The most stable and frequent amino acid change in HBsAg worldwide is G145R. This substitution is known to cause an immune-escape during vaccination and is recorded to be closely associated with genotype D viruses.[2223] Although our phylogenetic analysis demonstrated that all viral strains in Saudi Arabia are members of genotype D [Figure 1], none of these strains showed the existence of G145R mutation. A comprehensive study that includes a wider range of viral strain isolates in Saudi Arabia, particularly those that escape from standard diagnostic and vaccination measures, will clearly monitor the potential existence of such amino acid substitution in HBsAg of Saudi patients. Conversely, a unique amino acid change F135S was identified in the 'a' determinant of Riyadh 108/2013 strain. Although nearly all the amino acids in this region have the potential to change, a recent Spanish study has pointed out to 17 amino acids including residue 135 to be highly conserved.[18] This observation indicates that the conserved nature of each amino acid in “a” determinant is far from being established and that new investigations embracing a wide array of viral strains circulating in many countries worldwide are essential to accurately identify the conserved amino acids in this region. Another mutation with significant outcome on the protein level involves the change of the amino acid tryptophan into a stop codon at residue 111 within MHR of Riyadh 96/2012 strain. This mutation results in the formation of a truncated S protein lacking the entire “a” determinant, which may preclude the HBsAg detection and induce the development of escape mutants.

The global distribution of HBV genotypes seems to have an obvious pattern. Genotype A is the most prevailing in Western Europe, genotypes B, C, I, and J in East Asia, genotype E in Africa, genotype F in America, and genotypes G and H in Europe and Japan, whereas genotype D is widespread globally.[2425] People in the Middle East region including Saudi Arabia often carry genotype D viruses.[7] All viral strains identified in this study belong to genotype D and more specifically to subgenotypes D1 and D3 [Figure 1]. Despite the fact that the number of viral strains included in the phylogenetic analysis is limited, it may provide at least a preliminary view of the circulating genotypes and subgenotypes. Identification of HBV genotypes, and in some cases subgenotypes, is necessary to determine the clinical consequences of infection and the response to antiviral treatment. For instance, concomitant sustained biochemical remission and clearance of HBV DNA occur at a higher rate in genotype A but not in genotype D infections.[26] On the other hand, genotype A infections mostly lead to chronic hepatitis more than genotype D infections.[27]
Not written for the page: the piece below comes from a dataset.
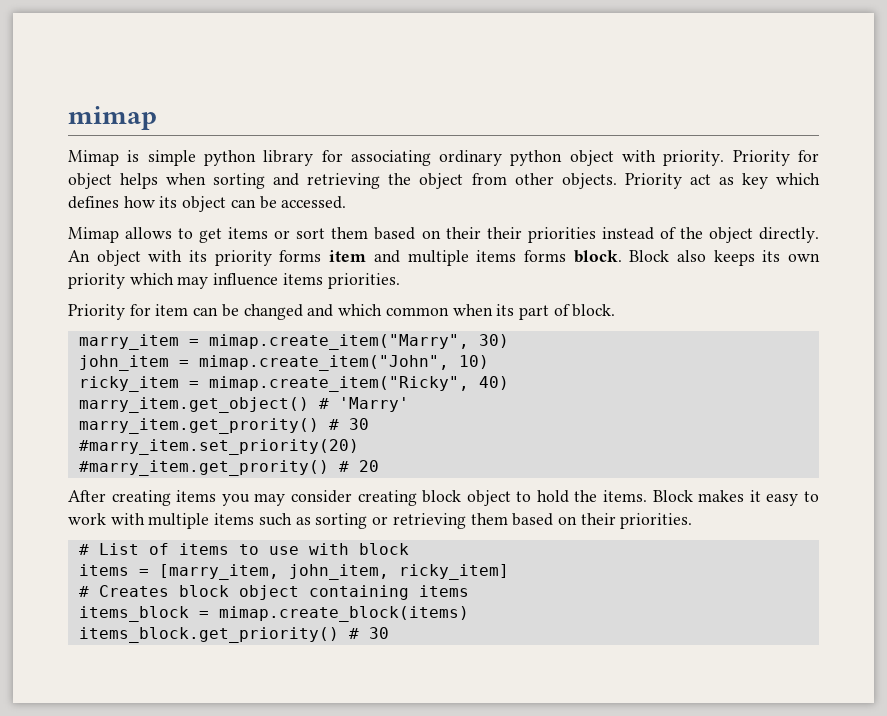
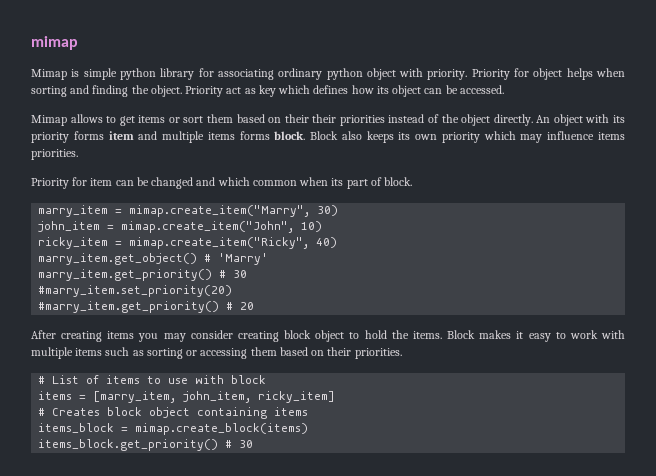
[307,173,617,189] retrieving the object from other objects. -> [92,85,182,97] finding the object.
[78,418,319,434] marry_item.get_prority() -> [38,269,213,281] marry_item.get_priority()
[78,460,329,476] #marry_item.get_prority() -> [38,301,220,313] #marry_item.get_priority()
[392,513,466,529] retrieving -> [200,348,248,359] accessing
It is important to mention that this study is the first that identifies the potential mutation sites in S gene of HBV variants circulating among Saudi population. However, certain unavoidable aspects related to the patients enrolled in the study have restricted surpassed outcomes. These aspects included: (1) The small percentage of patients with cirrhosis, (2) the low virus titer in the majority of clinical samples, which imposed the exclusion of these samples from sequence analysis, (3) the limited number of unique sequences from patients with chronic hepatitis (n = 2) despite the fact that this category of patients represents 92.7% of the study cohort. Indeed, the recruitment of more diverse and spacious spectrum of patients from Riyadh and other districts of Saudi Arabia will provide more evidence that correctly identifies the impact of S gene mutations on clinical outcomes of the disease.

CONCLUSION

The present study has provided important data on the sequence diversity of HBsAg in HBV strains circulating in Saudi Arabia. Different unique nucleotide and amino acid substitutions have been described, particularly in MHR, with potential impact on disease diagnosis and vaccination/treatment outcomes. The correlation between HBsAg mutation record and the clinical/laboratory parameters is not clear enough to justify a chance-base or casual-effect relationship, and thus needs further studying. All viral strains in Saudi Arabia were identified as members of genotype D (subgenotypes D1 and D3).